In 2023, before her diagnosis, Kate completed fewer engagements than the Duke of Gloucester. She also fell behind Sophie, Duchess of Edinburgh. William matched the Duke of Gloucester that year, despite being decades younger and positioned as the future monarch.

The pattern continued in 2024. Public diaries showed extended absences followed by carefully managed returns, while older royals maintained full schedules. Across three consecutive years, the same names carried the bulk of public duties. The Waleses did not. Health can explain the interruption. It does not explain consistency.

Final Thoughts

The term “working royal” underpins the case for public funding and deference. That case weakens when the monarch doing the most work is not only undergoing cancer treatment but is also among the oldest on the list. In 2025, the average age of the core working royals stood at roughly 69, with several in their late seventies, eighties, and nineties continuing to carry the bulk of public duties.

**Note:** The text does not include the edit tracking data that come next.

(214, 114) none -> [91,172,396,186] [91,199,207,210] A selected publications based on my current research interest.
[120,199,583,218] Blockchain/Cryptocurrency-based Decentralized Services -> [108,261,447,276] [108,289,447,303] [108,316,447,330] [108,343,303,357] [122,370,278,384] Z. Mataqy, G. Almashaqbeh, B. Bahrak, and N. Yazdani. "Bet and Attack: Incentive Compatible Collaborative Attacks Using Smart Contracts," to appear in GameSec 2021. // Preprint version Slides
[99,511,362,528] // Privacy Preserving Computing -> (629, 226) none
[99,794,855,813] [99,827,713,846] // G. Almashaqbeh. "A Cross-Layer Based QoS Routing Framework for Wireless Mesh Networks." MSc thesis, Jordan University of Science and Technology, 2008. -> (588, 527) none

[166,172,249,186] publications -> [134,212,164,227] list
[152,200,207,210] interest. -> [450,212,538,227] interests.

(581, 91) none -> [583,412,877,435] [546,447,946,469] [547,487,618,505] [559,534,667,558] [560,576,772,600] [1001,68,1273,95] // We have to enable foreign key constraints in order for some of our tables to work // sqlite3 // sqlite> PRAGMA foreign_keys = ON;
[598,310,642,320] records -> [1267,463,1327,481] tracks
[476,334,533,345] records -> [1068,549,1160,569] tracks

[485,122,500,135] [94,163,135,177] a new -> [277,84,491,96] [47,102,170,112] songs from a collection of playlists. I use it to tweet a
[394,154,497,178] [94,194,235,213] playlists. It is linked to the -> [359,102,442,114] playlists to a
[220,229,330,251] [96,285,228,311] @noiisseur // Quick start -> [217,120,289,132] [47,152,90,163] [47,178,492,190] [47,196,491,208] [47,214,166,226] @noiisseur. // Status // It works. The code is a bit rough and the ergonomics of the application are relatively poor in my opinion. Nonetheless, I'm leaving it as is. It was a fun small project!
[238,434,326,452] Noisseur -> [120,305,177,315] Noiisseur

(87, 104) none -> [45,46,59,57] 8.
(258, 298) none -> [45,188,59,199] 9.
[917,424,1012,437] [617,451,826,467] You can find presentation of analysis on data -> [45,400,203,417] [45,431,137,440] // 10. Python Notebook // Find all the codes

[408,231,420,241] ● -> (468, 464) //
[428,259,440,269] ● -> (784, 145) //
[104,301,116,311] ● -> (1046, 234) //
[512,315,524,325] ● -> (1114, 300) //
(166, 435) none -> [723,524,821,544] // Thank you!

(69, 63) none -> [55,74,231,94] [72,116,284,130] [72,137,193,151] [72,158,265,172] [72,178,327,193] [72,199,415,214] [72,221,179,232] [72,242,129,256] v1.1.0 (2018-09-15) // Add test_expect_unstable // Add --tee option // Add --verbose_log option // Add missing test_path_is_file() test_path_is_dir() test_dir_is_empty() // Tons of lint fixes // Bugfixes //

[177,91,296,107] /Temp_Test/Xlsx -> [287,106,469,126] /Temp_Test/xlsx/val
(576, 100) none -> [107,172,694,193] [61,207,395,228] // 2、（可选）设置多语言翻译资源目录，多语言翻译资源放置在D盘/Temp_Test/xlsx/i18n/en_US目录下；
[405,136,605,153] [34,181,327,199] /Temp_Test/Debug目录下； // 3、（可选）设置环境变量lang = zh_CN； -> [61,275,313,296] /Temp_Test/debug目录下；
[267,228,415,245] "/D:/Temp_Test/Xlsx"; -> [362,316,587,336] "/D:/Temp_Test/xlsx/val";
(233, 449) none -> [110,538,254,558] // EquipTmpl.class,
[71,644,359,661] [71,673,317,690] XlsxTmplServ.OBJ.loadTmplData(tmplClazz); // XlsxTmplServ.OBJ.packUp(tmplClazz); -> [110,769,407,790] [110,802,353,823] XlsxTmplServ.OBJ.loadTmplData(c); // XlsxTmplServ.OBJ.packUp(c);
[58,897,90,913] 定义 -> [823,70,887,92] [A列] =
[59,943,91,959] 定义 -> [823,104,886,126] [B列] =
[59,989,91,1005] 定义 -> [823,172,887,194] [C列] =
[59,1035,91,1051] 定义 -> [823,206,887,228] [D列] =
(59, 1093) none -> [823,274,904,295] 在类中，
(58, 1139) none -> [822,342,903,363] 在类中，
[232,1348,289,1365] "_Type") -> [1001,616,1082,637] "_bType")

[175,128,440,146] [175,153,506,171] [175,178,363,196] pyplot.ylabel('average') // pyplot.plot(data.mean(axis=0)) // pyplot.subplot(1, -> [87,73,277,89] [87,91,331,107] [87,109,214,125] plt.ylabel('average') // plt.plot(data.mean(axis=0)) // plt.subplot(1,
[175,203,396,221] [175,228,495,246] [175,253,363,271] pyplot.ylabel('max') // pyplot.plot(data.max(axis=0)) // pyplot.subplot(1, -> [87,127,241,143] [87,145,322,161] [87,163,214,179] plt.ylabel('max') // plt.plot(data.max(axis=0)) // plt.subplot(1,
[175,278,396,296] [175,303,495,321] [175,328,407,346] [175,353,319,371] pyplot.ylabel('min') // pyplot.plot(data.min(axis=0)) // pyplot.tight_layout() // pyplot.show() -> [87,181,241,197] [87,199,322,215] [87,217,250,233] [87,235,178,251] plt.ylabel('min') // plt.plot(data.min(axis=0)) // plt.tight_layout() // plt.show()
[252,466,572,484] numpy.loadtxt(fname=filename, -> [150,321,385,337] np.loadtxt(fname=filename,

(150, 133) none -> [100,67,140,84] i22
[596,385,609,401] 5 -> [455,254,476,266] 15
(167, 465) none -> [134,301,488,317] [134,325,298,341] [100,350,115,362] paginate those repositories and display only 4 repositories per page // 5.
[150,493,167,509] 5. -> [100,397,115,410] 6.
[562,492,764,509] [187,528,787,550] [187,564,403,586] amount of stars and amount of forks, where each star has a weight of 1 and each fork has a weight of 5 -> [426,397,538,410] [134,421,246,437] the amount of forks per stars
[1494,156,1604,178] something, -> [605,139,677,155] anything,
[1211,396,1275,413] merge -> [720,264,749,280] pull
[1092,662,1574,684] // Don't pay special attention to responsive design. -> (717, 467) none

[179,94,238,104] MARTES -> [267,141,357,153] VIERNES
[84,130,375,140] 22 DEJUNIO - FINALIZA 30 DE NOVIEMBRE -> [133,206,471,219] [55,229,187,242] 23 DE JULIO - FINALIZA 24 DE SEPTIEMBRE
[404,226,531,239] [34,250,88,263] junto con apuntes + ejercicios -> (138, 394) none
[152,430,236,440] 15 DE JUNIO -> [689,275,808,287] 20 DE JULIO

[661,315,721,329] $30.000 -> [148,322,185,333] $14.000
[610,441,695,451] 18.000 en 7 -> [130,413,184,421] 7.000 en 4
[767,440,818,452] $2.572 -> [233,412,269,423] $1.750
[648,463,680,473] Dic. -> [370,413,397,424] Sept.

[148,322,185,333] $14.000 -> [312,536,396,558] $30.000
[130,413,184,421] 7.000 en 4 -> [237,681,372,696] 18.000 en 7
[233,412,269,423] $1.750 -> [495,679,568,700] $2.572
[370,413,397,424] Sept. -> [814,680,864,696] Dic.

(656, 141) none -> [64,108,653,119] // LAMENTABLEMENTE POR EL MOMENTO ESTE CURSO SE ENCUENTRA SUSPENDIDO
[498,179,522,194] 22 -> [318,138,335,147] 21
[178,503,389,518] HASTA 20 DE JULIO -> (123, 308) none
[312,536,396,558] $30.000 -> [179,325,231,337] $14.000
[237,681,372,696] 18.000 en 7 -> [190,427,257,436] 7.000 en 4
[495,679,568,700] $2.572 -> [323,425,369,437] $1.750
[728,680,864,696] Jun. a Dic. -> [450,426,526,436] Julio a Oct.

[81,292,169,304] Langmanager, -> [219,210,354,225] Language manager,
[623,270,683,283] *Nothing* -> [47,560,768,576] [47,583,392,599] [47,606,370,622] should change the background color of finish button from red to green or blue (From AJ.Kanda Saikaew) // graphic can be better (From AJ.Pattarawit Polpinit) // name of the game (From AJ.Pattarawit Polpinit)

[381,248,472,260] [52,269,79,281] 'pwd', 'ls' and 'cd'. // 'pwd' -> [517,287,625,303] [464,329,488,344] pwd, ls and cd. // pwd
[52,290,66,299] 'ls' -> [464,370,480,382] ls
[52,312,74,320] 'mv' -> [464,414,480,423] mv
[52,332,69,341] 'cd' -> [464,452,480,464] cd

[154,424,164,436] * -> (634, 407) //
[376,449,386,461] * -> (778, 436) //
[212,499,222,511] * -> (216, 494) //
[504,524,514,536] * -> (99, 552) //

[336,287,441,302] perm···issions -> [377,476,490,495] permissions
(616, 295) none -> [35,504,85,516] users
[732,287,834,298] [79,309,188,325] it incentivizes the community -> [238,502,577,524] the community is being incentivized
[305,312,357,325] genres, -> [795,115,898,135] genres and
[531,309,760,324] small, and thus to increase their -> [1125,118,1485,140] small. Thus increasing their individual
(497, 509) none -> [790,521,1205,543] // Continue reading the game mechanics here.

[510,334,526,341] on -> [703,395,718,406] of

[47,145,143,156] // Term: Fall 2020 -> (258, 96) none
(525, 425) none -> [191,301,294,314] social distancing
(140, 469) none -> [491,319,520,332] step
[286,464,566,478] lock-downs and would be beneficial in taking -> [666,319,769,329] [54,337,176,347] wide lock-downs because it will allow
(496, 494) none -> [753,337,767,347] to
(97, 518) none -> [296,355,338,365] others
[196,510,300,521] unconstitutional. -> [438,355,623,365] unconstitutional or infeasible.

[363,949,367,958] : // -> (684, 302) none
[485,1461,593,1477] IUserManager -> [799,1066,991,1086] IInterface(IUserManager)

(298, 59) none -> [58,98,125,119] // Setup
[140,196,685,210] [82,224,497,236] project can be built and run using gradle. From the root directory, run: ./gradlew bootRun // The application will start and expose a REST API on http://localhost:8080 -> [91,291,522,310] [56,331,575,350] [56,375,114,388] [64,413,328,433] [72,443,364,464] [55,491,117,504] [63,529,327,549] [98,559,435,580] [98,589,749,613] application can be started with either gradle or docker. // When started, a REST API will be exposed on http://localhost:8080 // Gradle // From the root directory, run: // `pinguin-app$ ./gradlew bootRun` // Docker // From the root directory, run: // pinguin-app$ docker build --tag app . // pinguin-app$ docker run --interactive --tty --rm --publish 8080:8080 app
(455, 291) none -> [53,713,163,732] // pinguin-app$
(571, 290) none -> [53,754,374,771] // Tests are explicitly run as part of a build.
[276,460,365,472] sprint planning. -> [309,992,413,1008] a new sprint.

The Court Circular shows a monarchy sustained by its oldest members while its future leadership contributes comparatively little. If Prince William and Kate Middleton are meant to represent renewal, the evidence points elsewhere. Their engagement record remains consistently low across healthy years and recovery years alike. Kate has yet to undertake an official visit to an African Commonwealth nation in her royal role, a notable absence given the Crown’s stated priorities.

Institutions survive on continuity of effort. When duty concentrates upward by age rather than forward by succession, the structure becomes fragile. On present form, the model appears tied to King Charles III and risks fading with him. The numbers do not speculate. They document.